Palo Alto High Traffic Latency Troubleshooting
We all know that firewalls are limited by hardware resources. Larger devices support higher throughput, while smaller ones may not perform as well. When experiencing slow traffic or latency issues on a firewall, we typically check resource usage and session counts to see if we are reaching these limits. If we are, that often concludes our troubleshooting. But what if we aren't hitting these limits and still experience traffic slowness? In this blog post, we'll explore a few methods to troubleshoot high latency issues on Palo Alto firewalls.
Please note that this troubleshooting is applicable when the dataplane CPU and session count are well below the limit, but you are still experiencing some form of latency issues or random packet loss. If this issue sounds familiar, please continue reading.
Packet Descriptors (on-chip)
If you find yourself in a situation where resource usage is well under the limit but you are still experiencing high latency, the next step is to identify sessions that consume too much of the on-chip packet descriptor.

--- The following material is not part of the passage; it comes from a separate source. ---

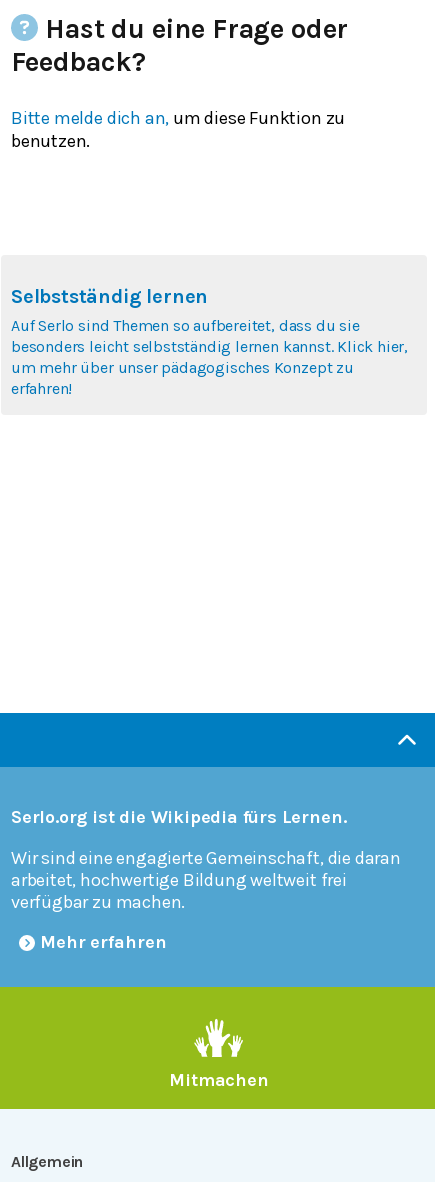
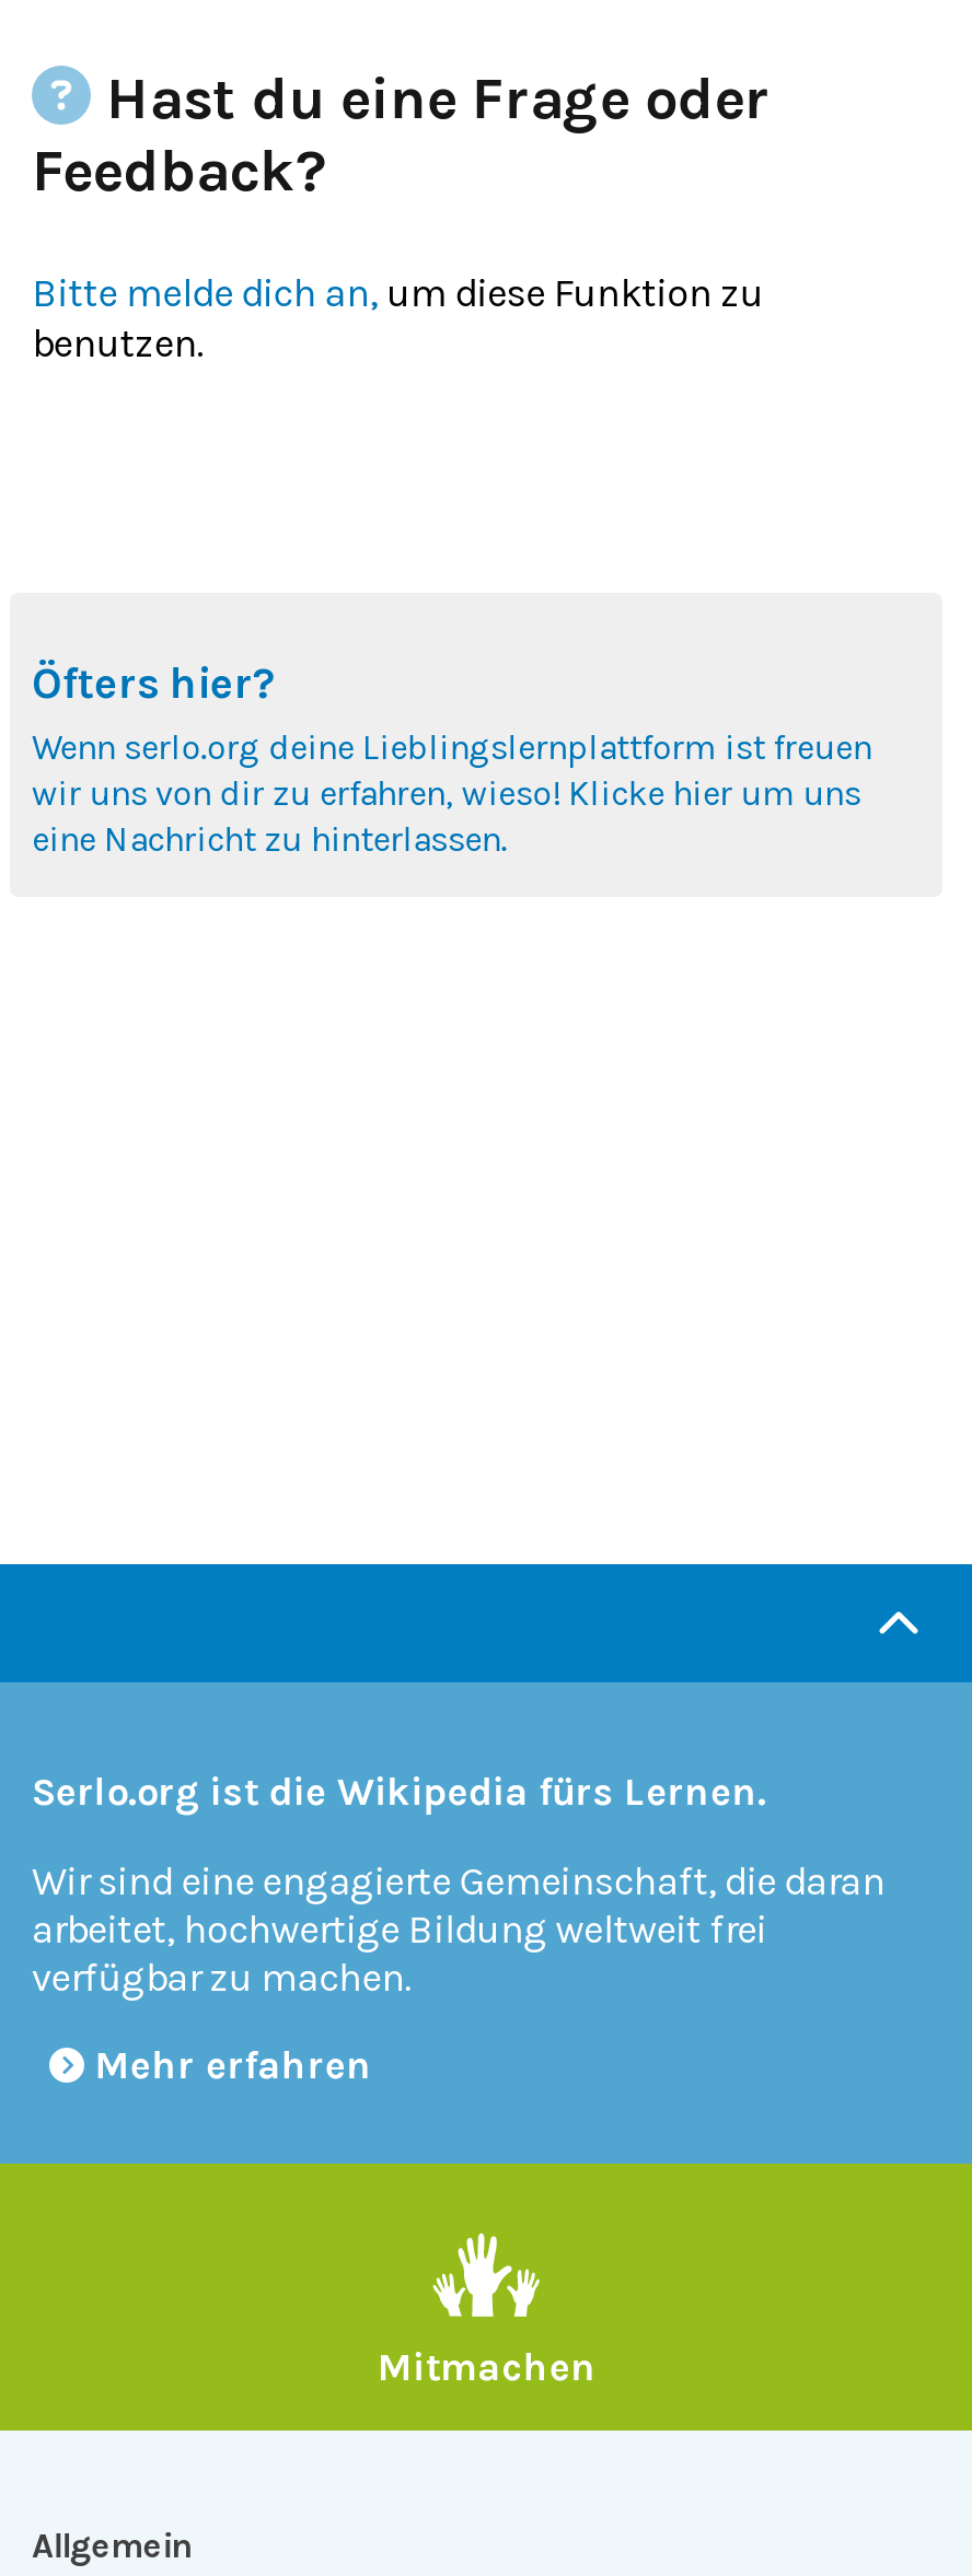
[11,285,408,398] Selbstständig lernen | Auf Serlo sind Themen so aufbereitet, dass du sie | besonders leicht selbstständig lernen kannst. Klick hier, | um mehr über unser pädagogisches Konzept zu | erfahren! -> [32,658,872,859] Öfters hier? | Wenn serlo.org deine Lieblingslernplattform ist freuen | wir uns von dir zu erfahren, wieso! Klicke hier um uns | eine Nachricht zu hinterlassen.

You can run the following command on any hardware-based firewall model (not a VM-Series firewall) to identify, for each slot and dataplane, the on-chip packet descriptor percentage used, the top five sessions using more than 2%of the on-chip packet descriptor, and the source IP addresses associated with those sessions.
show running resource-monitor ingress-backlogs
The command displays a maximum of the top five sessions that each use 2% or more of the on-chip packet descriptor.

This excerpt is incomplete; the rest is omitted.